-- Record extracts follows --

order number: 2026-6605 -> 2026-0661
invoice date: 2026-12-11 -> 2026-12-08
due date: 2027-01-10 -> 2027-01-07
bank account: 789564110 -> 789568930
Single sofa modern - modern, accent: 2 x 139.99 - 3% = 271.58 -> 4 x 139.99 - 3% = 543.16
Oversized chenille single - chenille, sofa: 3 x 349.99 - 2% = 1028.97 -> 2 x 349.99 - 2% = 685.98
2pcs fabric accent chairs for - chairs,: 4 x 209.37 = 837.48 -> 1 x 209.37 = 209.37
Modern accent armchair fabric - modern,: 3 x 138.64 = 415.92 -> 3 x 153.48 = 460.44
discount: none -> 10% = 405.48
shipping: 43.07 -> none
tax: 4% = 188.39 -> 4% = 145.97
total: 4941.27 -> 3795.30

-- Record extracts concluded --
-- Record extracts follows --

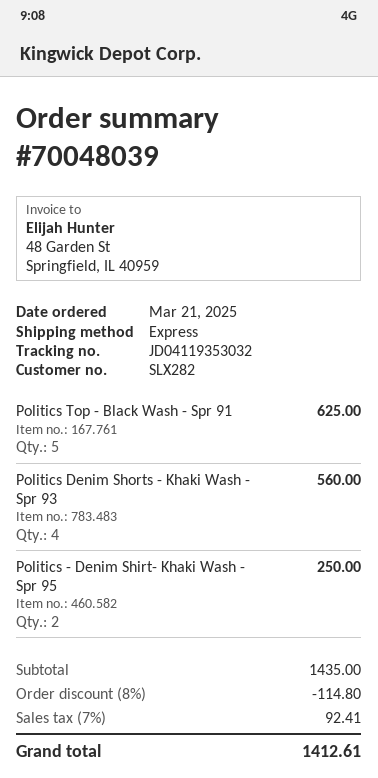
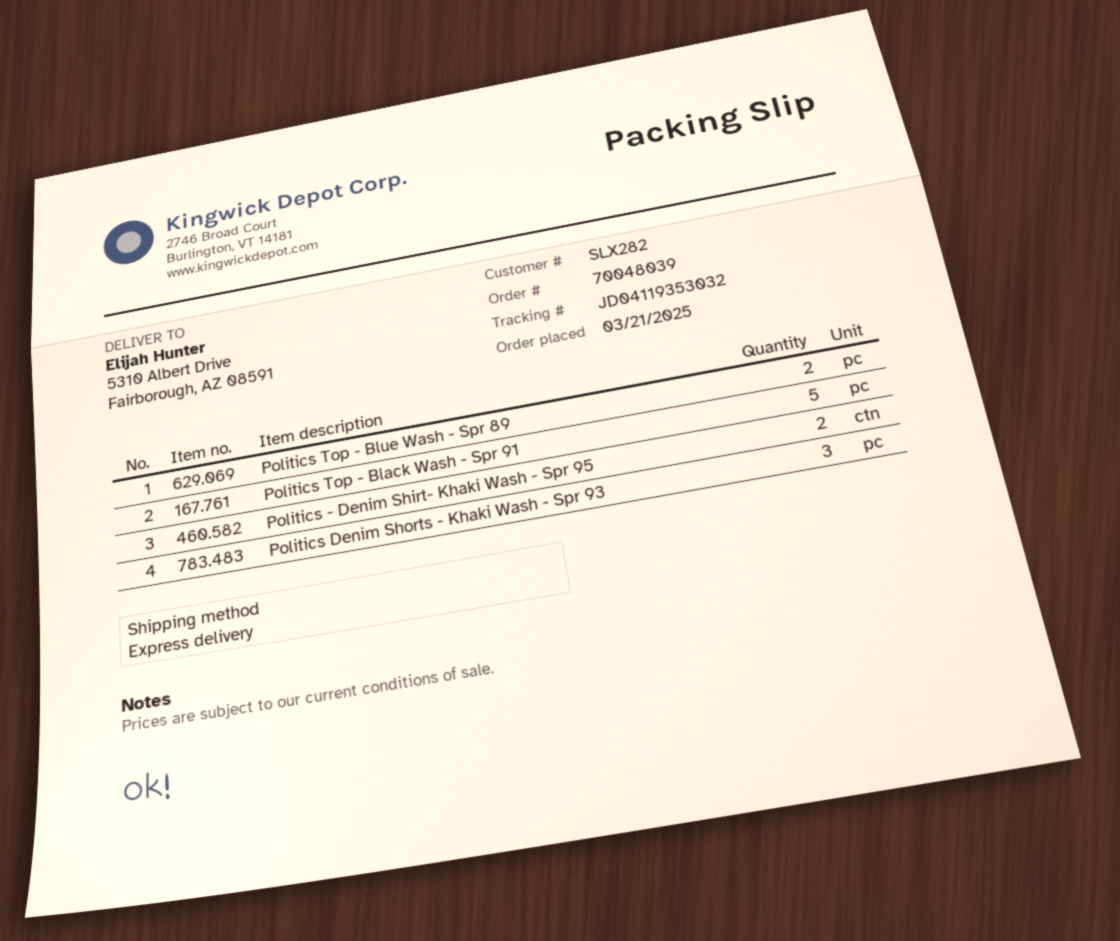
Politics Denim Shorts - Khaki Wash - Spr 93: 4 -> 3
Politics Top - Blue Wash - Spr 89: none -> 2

-- Record extracts concluded --

◆ **Directions**: Scan the entries above for the line containing "invoice date: 2026-12-11 -> 2026-12-08", and copy it and all lines after it exactly, down to and including the line containing "Modern accent armchair".

◆ **Exercise answer**:
invoice date: 2026-12-11 -> 2026-12-08
due date: 2027-01-10 -> 2027-01-07
bank account: 789564110 -> 789568930
Single sofa modern - modern, accent: 2 x 139.99 - 3% = 271.58 -> 4 x 139.99 - 3% = 543.16
Oversized chenille single - chenille, sofa: 3 x 349.99 - 2% = 1028.97 -> 2 x 349.99 - 2% = 685.98
2pcs fabric accent chairs for - chairs,: 4 x 209.37 = 837.48 -> 1 x 209.37 = 209.37
Modern accent armchair fabric - modern,: 3 x 138.64 = 415.92 -> 3 x 153.48 = 460.44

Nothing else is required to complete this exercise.